Siapa yang pernah mendengar tanaman Kepel? Mungkin hanya sedikit masyarakat yang tahu tanaman ini karena keberadaannya yang sulit ditemukan.

Kepel adalah tanaman asli Daerah Istimewa Yogyakarta. Tanaman ini dulu banyak tumbuh di Kabupaten Sleman, Bantul, dan Kota Yogyakarta.

Kepel biasa disebut burahol, turalak, dan kecindul. Dalam bahasa Inggris tumbuhan langka ini dikenal sebagai Kepel Aple, sedangkan nama ilmiahnya adalah Stelechocarpus burahol. 

Pohon Kepel dipercaya mempunyai nilai filosofi adiluhung dan merupakan flora identitas provinsi Daerah Istimewa Yogyakarta.

Pohon Kepel melambangkan manunggaling sedya kaliyan gegayuhan yang memiliki arti bersatunya antara niat dengan kerja.

Tanaman Kepel dapat mencapai tinggi 25 meter.
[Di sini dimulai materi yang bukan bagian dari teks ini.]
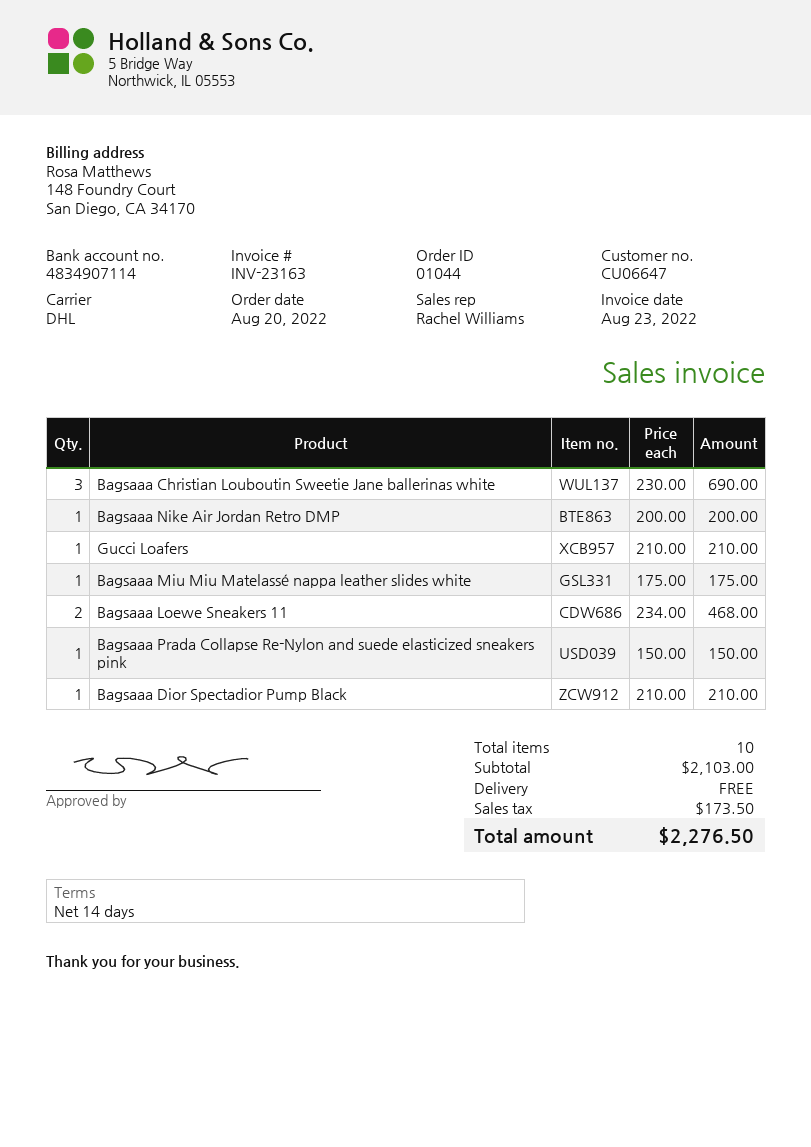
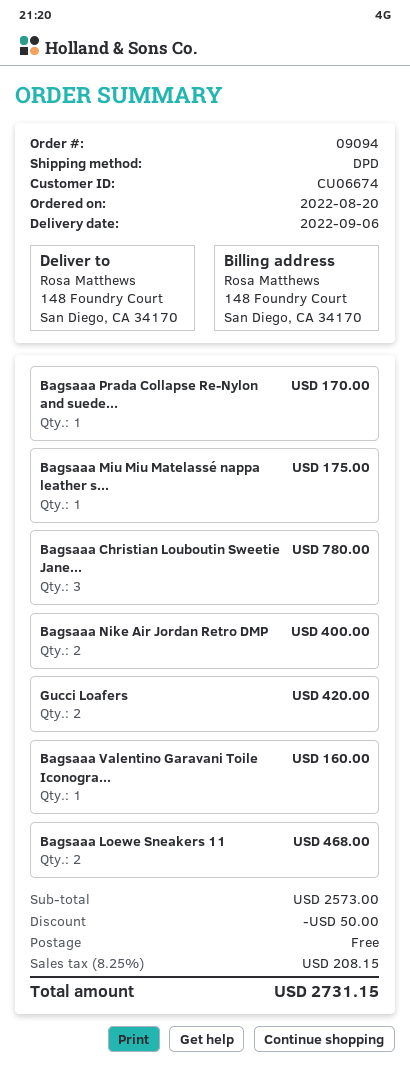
order number: 01044 -> 09094
customer number: CU06647 -> CU06674
shipping method: DHL -> DPD
Bagsaaa Christian Louboutin Sweetie Jane ballerinas white: 3 for 690.00 -> 3 for 780.00
Bagsaaa Nike Air Jordan Retro DMP: 1 for 200.00 -> 2 for 400.00
Gucci Loafers: 1 for 210.00 -> 2 for 420.00
Bagsaaa Prada Collapse Re-Nylon and suede elasticized sneakers pink: 1 for 150.00 -> 1 for 170.00
Bagsaaa Dior Spectadior Pump Black: 1 for 210.00 -> none
Bagsaaa Valentino Garavani Toile Iconogra...: none -> 1 for 160.00
subtotal: 2103.00 -> 2573.00
discount: none -> 50.00
tax: 173.50 -> 208.15
total: 2276.50 -> 2731.15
Diameter batang utamanya  mencapai 40 meter. 

Batang pohon kepel berwarna coklat kehitaman. Di tengah-tengah batangnya terdapat tonjolan-tonjolan bekas tumbuh buah.
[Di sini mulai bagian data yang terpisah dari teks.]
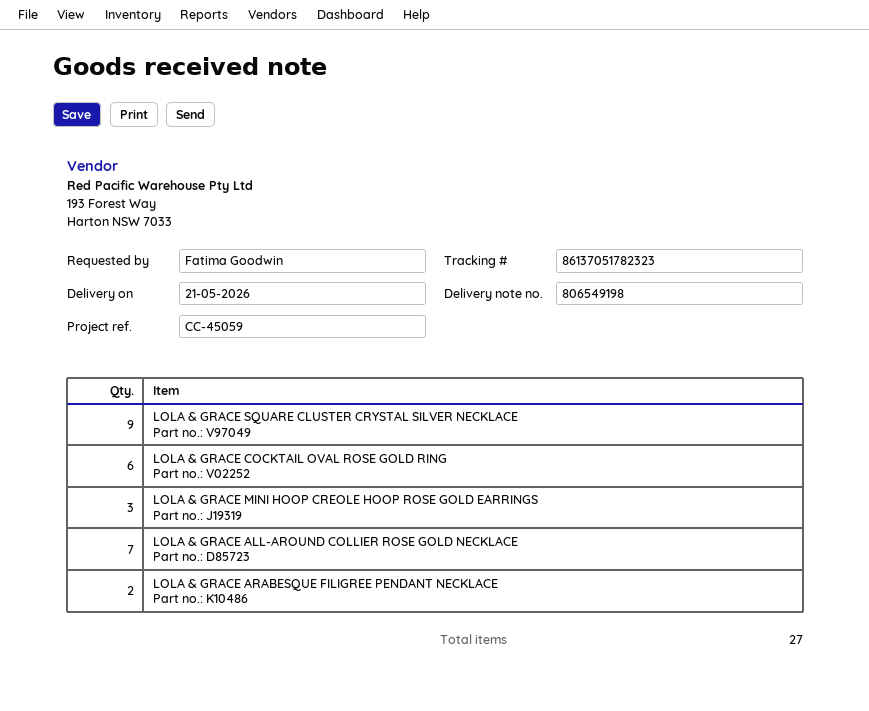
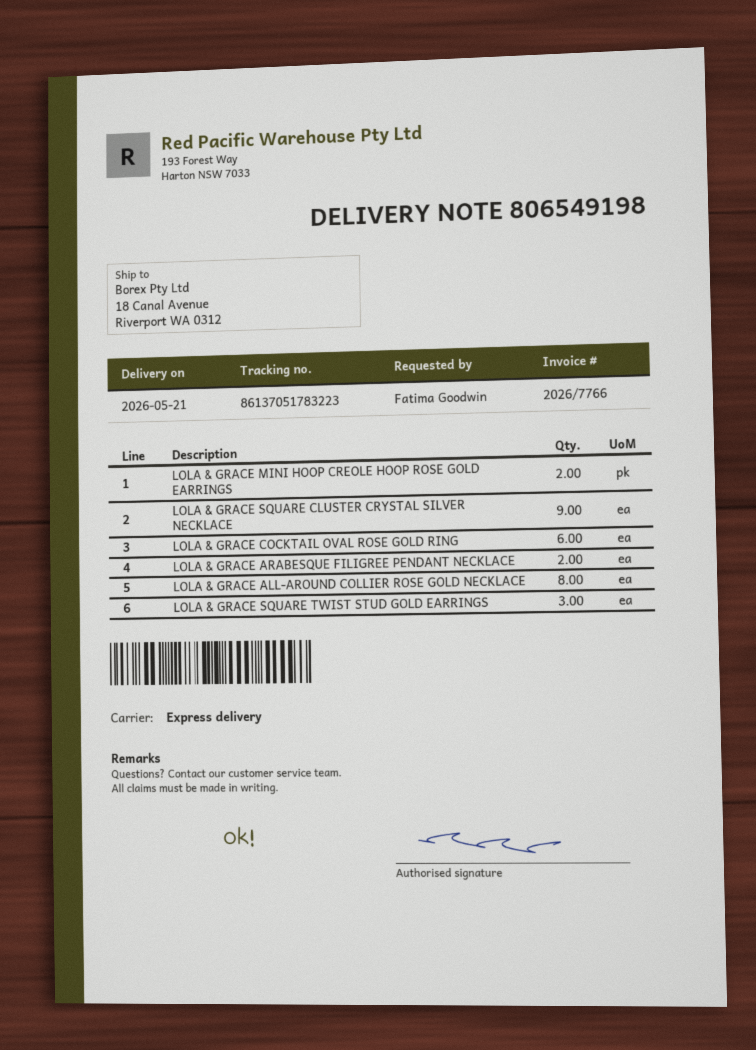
tracking number: 86137051782323 -> 86137051783223
LOLA & GRACE MINI HOOP CREOLE HOOP ROSE GOLD EARRINGS: 3 -> 2
LOLA & GRACE ALL-AROUND COLLIER ROSE GOLD NECKLACE: 7 -> 8
LOLA & GRACE SQUARE TWIST STUD GOLD EARRINGS: none -> 3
Kepel dapat berbunga setelah berumur delapan tahun. Buahnya dapat dipanen setelah enam bulan berbunga, yaitu pada bulan Maret hingga April.

Manfaat Buah Kepel

Dahulu, di kalangan Kraton Jogja, kepel menjadi tanaman yang disukai oleh putri keraton.

Tanaman ini dimanfaatkan oleh para putri keraton sebagai deodoran. Tak hanya itu, buah kepel dipercaya dapat membuat air seni dan keringat menjadi harum seperti bau buah Kepel.
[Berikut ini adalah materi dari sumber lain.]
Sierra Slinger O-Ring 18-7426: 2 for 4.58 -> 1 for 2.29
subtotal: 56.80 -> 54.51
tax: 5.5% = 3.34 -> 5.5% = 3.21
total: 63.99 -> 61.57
Dilansir pertanian.go.id, bagian buah, biji, dan akar tanaman kepel mengandung saponin, flavonoida, dan polifenol yang bermanfaat bagi tubuh. 

Kepel dapat digunakan sebagai tanaman obat untuk membersihkan darah, serta menguatkan liver, paru-paru, dan ginjal.

Daun buah kepel juga bermanfaat sebagai obat tradisional untuk mengatasi asam urat yang banyak diderita para lansia.

Tanaman Langka

Walaupun tanaman kepel menjadi identitas dari Provinsi Daerah Istimewa Yogyakarta, keberadaannya kini sulit ditemukan dan termasuk tanaman langka di Indonesia. 

Kepel awalnya merupakan tanaman eksklusif dan hanya digunakan oleh kalangan bangsawan, sehingga tanaman ini hanya tumbuh di sekitar keraton.

Alasan lain yang menjadi penyebab kelangkaan kepel adalah masyarakat yang enggan membudidayakannya. Nilai ekonomi kepel dianggap kurang menarik serta daging buahnya sedikit.

Untuk mencegah kepunahan tanaman Kepel, pada tahun 2012 dilakukan usaha konservasi tanaman Kepel di Mangunan, Yogyakarta.